Stored items:
───

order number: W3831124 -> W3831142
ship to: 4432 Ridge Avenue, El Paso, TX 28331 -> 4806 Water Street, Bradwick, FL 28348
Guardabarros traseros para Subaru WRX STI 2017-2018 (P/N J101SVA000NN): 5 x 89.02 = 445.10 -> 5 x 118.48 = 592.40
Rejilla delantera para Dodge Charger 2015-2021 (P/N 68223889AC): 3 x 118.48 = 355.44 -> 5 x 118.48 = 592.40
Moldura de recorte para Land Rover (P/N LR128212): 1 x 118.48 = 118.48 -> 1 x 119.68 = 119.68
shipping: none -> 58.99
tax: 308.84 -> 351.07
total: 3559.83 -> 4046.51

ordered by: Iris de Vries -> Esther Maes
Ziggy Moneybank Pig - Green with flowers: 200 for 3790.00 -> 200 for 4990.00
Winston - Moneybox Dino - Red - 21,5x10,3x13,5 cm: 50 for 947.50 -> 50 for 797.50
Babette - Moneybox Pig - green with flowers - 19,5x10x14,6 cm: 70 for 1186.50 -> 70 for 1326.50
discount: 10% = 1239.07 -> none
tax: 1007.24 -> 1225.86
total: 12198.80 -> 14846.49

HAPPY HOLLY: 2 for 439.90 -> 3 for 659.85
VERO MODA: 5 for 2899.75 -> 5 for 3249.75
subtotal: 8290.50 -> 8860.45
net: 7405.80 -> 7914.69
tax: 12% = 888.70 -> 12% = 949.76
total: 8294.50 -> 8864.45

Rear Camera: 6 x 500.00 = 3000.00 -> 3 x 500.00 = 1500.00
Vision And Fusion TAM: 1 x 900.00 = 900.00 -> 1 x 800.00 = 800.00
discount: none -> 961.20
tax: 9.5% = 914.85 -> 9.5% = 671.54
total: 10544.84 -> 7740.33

───

● ABOUT THIS EXERCISE
Report each line of the data that includes the string "with".

● EXERCISE ANSWER
Ziggy Moneybank Pig - Green with flowers: 200 for 3790.00 -> 200 for 4990.00
Babette - Moneybox Pig - green with flowers - 19,5x10x14,6 cm: 70 for 1186.50 -> 70 for 1326.50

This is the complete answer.